* [Dataset items]:
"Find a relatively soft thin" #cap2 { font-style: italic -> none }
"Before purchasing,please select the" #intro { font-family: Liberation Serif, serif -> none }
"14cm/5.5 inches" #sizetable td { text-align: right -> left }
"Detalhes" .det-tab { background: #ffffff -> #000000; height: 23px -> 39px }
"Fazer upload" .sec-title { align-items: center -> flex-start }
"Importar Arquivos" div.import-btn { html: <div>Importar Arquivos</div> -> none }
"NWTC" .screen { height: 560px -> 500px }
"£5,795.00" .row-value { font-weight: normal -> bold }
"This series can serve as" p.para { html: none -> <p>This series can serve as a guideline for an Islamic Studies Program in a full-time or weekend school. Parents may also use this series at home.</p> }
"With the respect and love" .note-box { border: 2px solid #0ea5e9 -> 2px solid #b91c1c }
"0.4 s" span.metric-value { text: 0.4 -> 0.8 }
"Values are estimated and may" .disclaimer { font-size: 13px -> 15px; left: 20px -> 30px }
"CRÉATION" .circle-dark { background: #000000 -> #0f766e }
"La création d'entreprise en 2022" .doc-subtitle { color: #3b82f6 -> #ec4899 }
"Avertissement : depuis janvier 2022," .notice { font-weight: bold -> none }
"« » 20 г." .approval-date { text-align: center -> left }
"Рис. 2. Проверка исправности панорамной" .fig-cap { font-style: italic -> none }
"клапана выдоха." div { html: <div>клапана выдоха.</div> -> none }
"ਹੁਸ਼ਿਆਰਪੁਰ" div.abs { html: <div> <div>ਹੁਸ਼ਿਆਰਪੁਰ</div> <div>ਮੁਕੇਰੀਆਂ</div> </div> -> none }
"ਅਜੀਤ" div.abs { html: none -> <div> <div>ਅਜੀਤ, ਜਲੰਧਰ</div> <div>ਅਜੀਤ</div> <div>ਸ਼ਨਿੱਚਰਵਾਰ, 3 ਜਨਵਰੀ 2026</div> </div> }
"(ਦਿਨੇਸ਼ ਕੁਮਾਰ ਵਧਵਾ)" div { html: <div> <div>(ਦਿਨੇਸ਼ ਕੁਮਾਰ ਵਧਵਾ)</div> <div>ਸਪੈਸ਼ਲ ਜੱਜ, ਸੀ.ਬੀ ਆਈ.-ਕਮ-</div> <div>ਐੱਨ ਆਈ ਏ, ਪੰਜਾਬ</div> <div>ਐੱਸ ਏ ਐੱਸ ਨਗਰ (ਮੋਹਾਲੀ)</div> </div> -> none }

* [Directions]: Each line from the one that holds "font-weight: bold ->" to the end of the records above should be transcribed exactly, both ends included.

* [Result]:
"Avertissement : depuis janvier 2022," .notice { font-weight: bold -> none }
"« » 20 г." .approval-date { text-align: center -> left }
"Рис. 2. Проверка исправности панорамной" .fig-cap { font-style: italic -> none }
"клапана выдоха." div { html: <div>клапана выдоха.</div> -> none }
"ਹੁਸ਼ਿਆਰਪੁਰ" div.abs { html: <div> <div>ਹੁਸ਼ਿਆਰਪੁਰ</div> <div>ਮੁਕੇਰੀਆਂ</div> </div> -> none }
"ਅਜੀਤ" div.abs { html: none -> <div> <div>ਅਜੀਤ, ਜਲੰਧਰ</div> <div>ਅਜੀਤ</div> <div>ਸ਼ਨਿੱਚਰਵਾਰ, 3 ਜਨਵਰੀ 2026</div> </div> }
"(ਦਿਨੇਸ਼ ਕੁਮਾਰ ਵਧਵਾ)" div { html: <div> <div>(ਦਿਨੇਸ਼ ਕੁਮਾਰ ਵਧਵਾ)</div> <div>ਸਪੈਸ਼ਲ ਜੱਜ, ਸੀ.ਬੀ ਆਈ.-ਕਮ-</div> <div>ਐੱਨ ਆਈ ਏ, ਪੰਜਾਬ</div> <div>ਐੱਸ ਏ ਐੱਸ ਨਗਰ (ਮੋਹਾਲੀ)</div> </div> -> none }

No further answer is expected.